One of the most highlighted challenges for any swimmer in open water is swimming in a straight line. Although this seems a simple task, the vast space, lack of guidelines and absence of segregated lanes can make swimming in a straight line exceptionally difficult. Keeping a balanced stroke can help with this. This means that the amount of force from both your right and left arm should be equal. In order to create an even amount of propulsion through the water from both sides of your body. If one arm is pulling harder through the water than the other you will veer in the direction of that arm.

Look where your going!
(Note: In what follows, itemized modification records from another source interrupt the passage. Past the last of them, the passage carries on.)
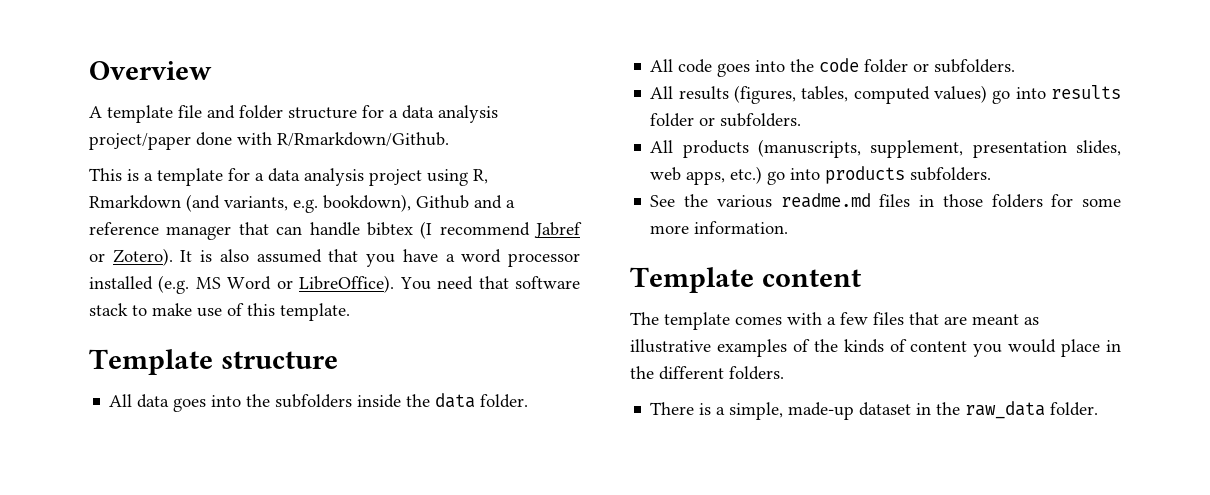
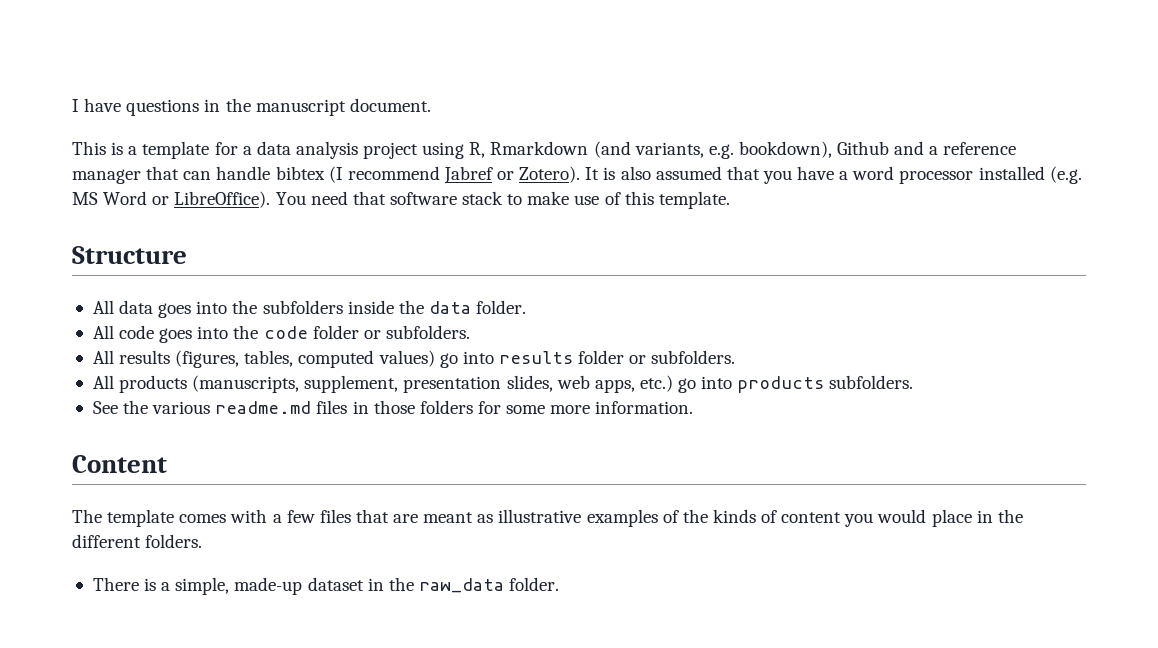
- Overview
- A template file and folder structure for a data analysis project/paper done with R/Rmarkdown/Github.
+ I have questions in the manuscript document.
- Template structure
+ Structure
- Template content
+ Content

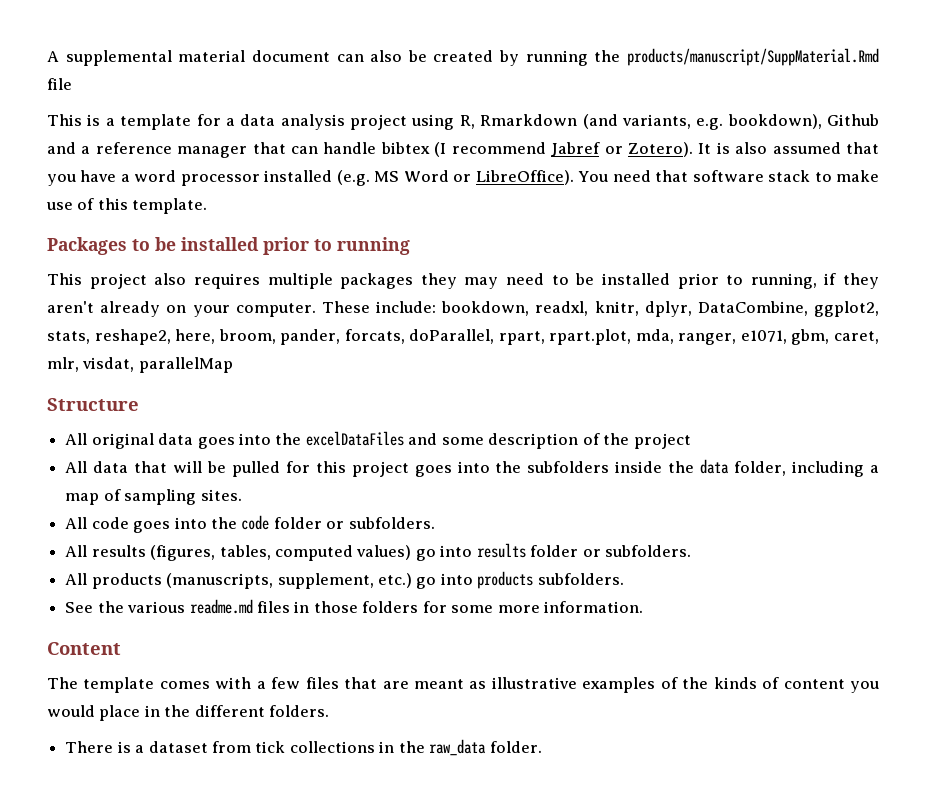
- I have questions in the manuscript document.
+ A supplemental material document can also be created by running the products/manuscript/SuppMaterial.Rmd file
+ Packages to be installed prior to running
+ This project also requires multiple packages they may need to be installed prior to running, if they aren't already on your computer. These include: bookdown, readxl, knitr, dplyr, DataCombine, ggplot2, stats, reshape2, here, broom, pander, forcats, doParallel, rpart, rpart.plot, mda, ranger, e1071, gbm, caret, mlr, visdat, parallelMap
- All data goes into the subfolders inside the data folder.
+ All original data goes into the excelDataFiles and some description of the project
+ All data that will be pulled for this project goes into the subfolders inside the data folder, including a map of sampling sites.
- All products (manuscripts, supplement, presentation slides, web apps, etc.) go into products subfolders.
+ All products (manuscripts, supplement, etc.) go into products subfolders.
- There is a simple, made-up dataset in the raw_data folder.
+ There is a dataset from tick collections in the raw_data folder.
The easiest and most simple technique to keep straight is by raising your head forward and looking to where you want to go. Do this when you’re naturally coming up for air inbetween strokes.

Swim stroke

A swimmers stroke is the most important part to any swim. It’s essentially the movement of the body that creates power in the water. This is why a swimmers stroke is important to get right! We have pieced together a few simple tips and tricks below which will turn any stroke from looking amateur to pro.

1.) Focus on touching your thigh with your hand before lifting it out the water. Once you raise your hand out of the water lift it above your armpit and then stretch it out past your head. This will bring attention to working on a long stroke and ensure you good propulsion through the water.

2.) When driving your arm through the water, ensure all your fingers are pointing towards the bottom before pulling your arm and hand towards your thigh. Focus on trying to push as much water as possible behind you. Again this will promote propulsion, speed and power.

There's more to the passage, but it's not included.